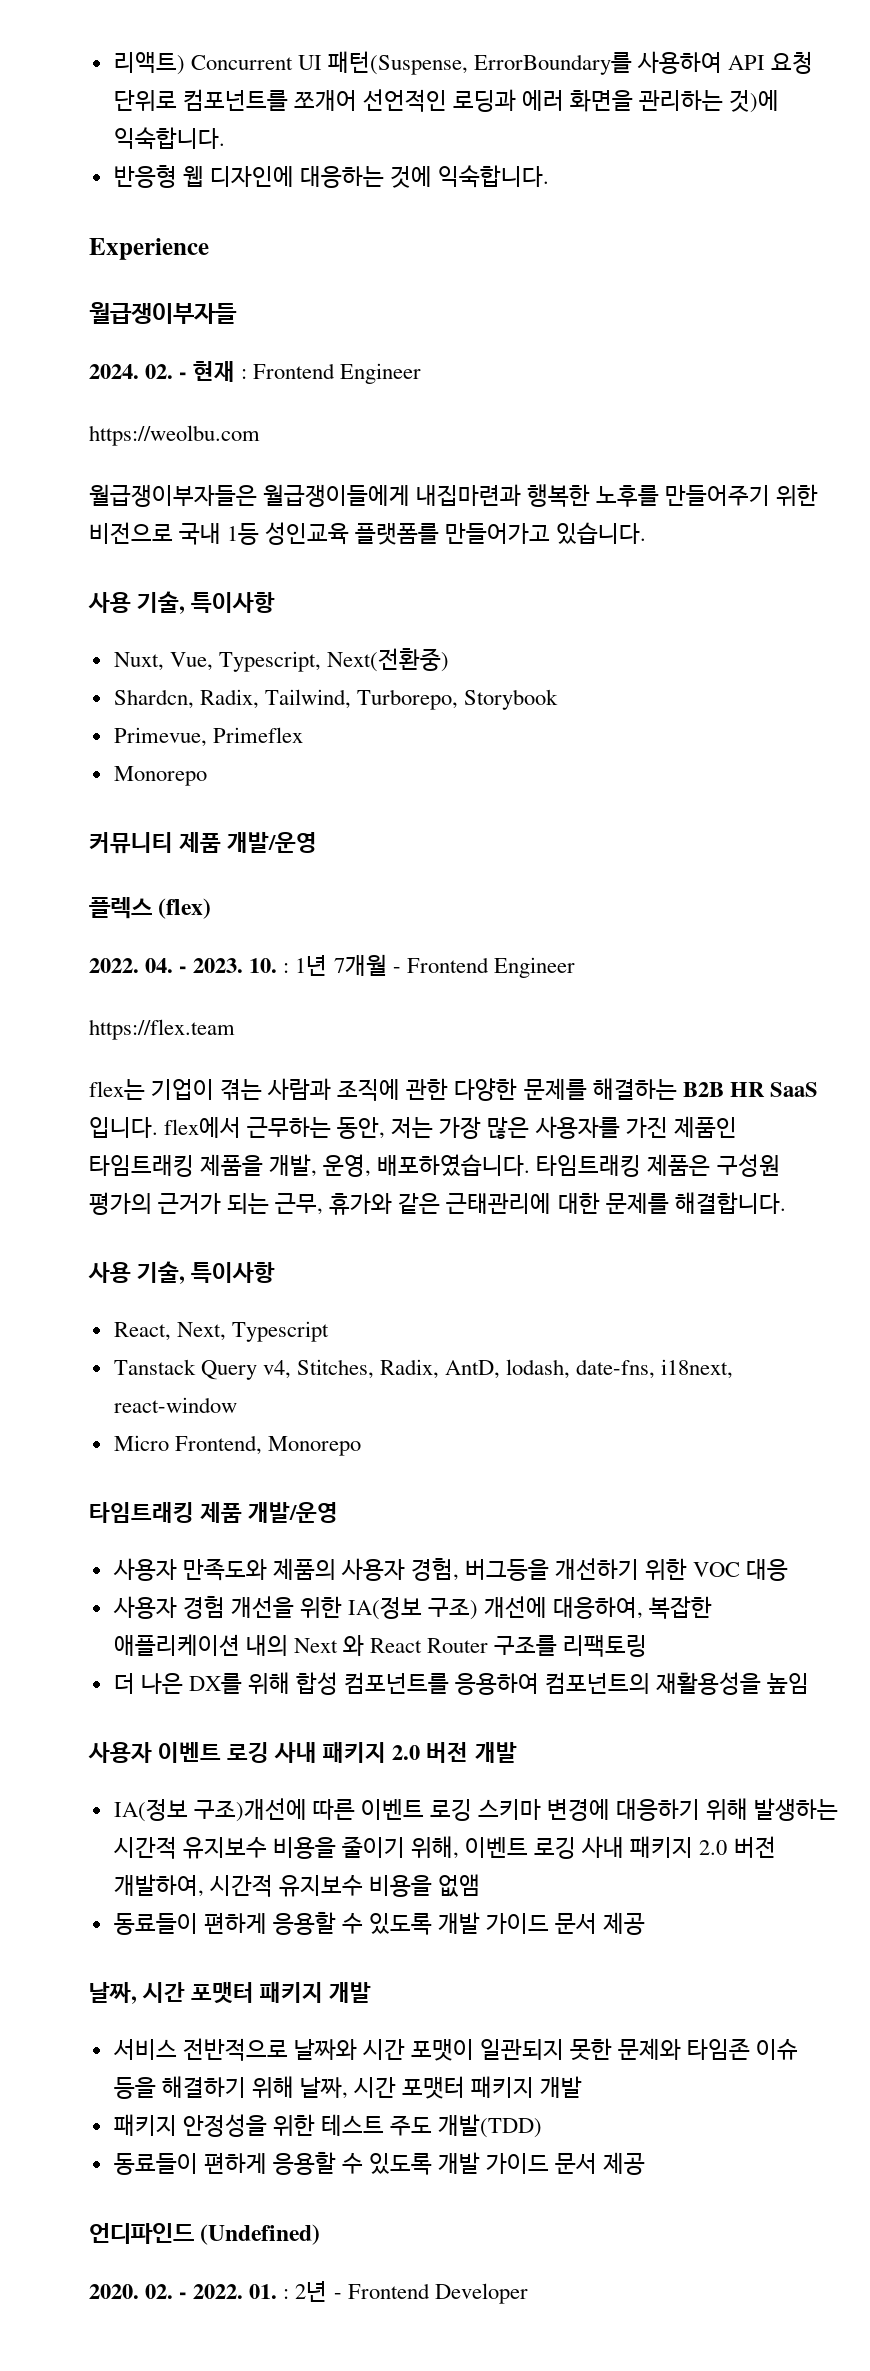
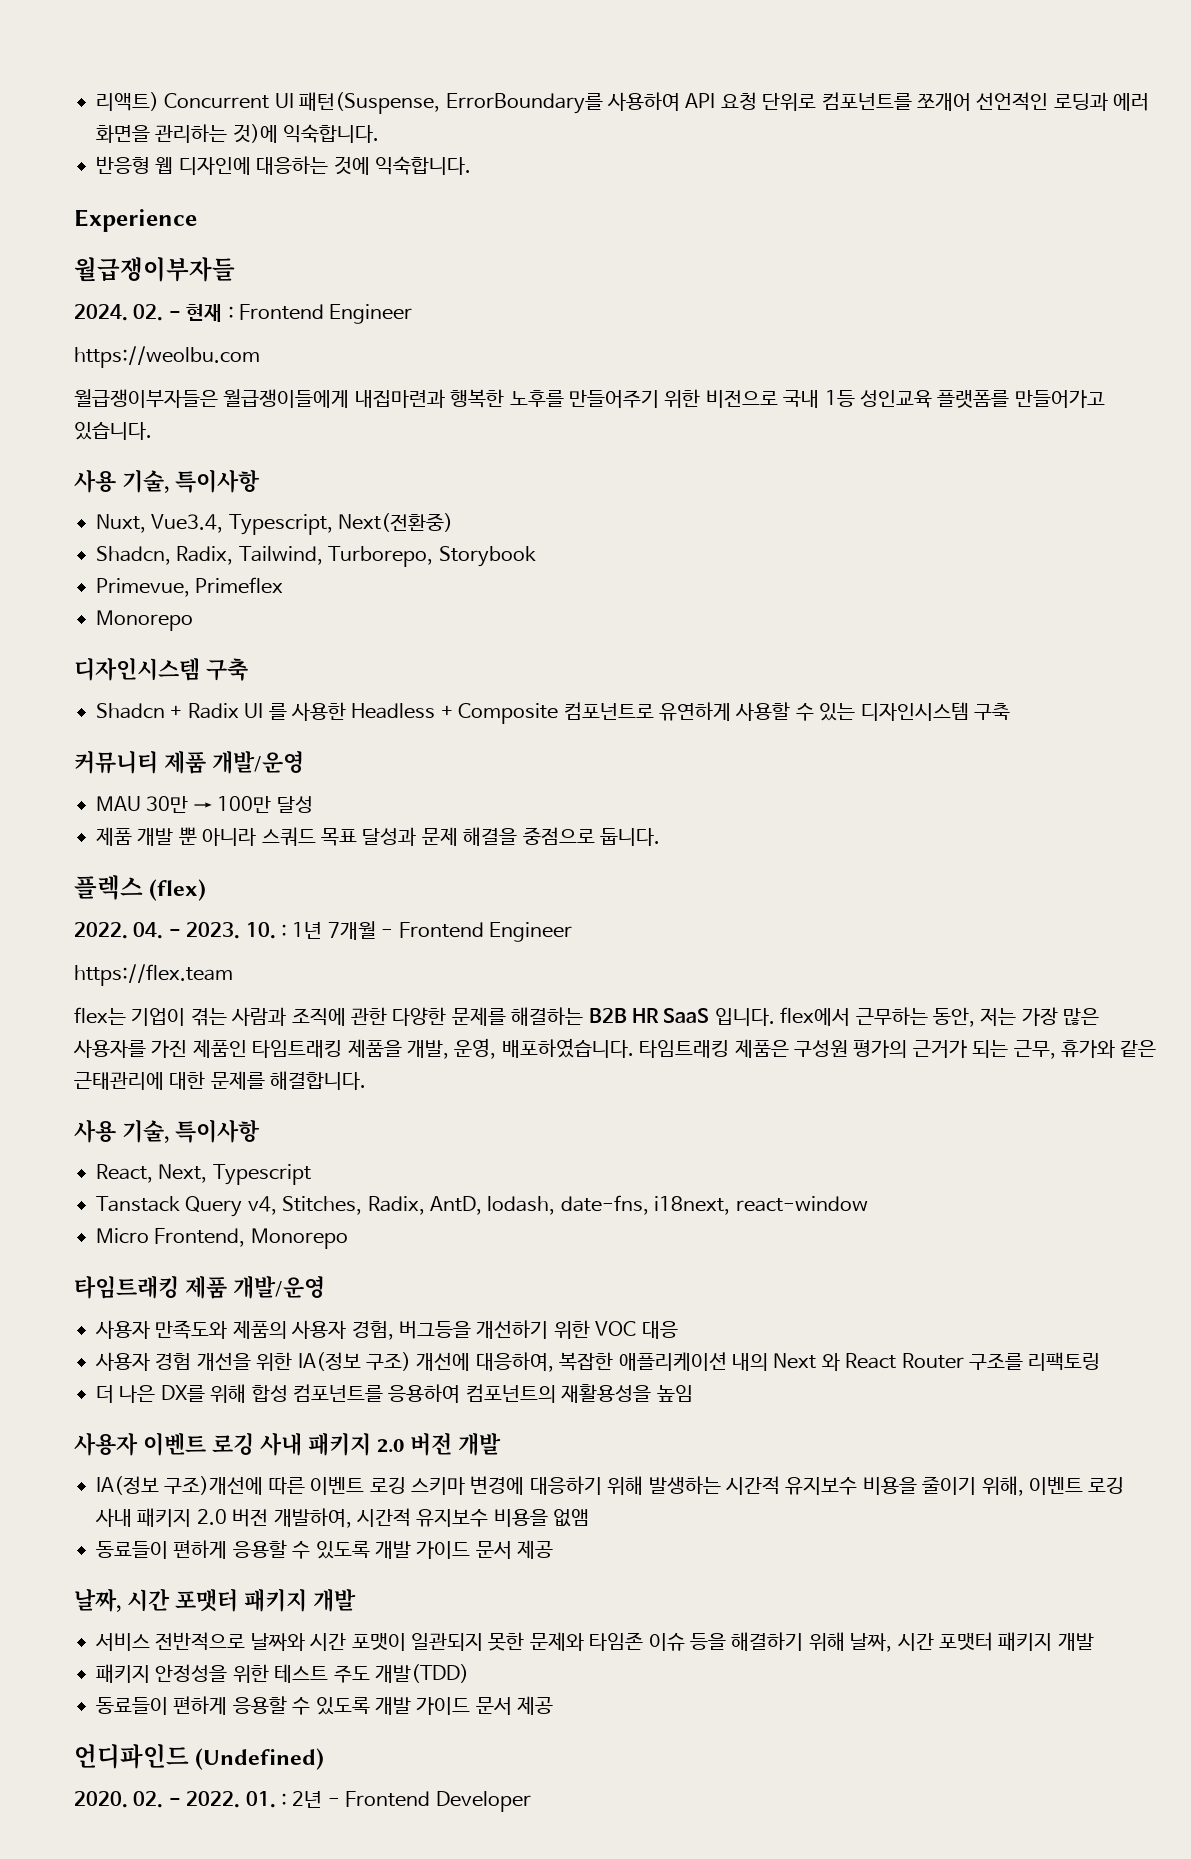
- Nuxt, Vue, Typescript, Next(전환중)
+ Nuxt, Vue3.4, Typescript, Next(전환중)
- Shardcn, Radix, Tailwind, Turborepo, Storybook
+ Shadcn, Radix, Tailwind, Turborepo, Storybook
  Primevue, Primeflex
  Monorepo
+ 디자인시스템 구축
+ Shadcn + Radix UI 를 사용한 Headless + Composite 컴포넌트로 유연하게 사용할 수 있는 디자인시스템 구축
  커뮤니티 제품 개발/운영
+ MAU 30만 → 100만 달성
+ 제품 개발 뿐 아니라 스쿼드 목표 달성과 문제 해결을 중점으로 둡니다.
· · · · ·
Problem:
Figure out how many lines in the entries above contain "Radix". Write only that number.

Answer to this problem:
3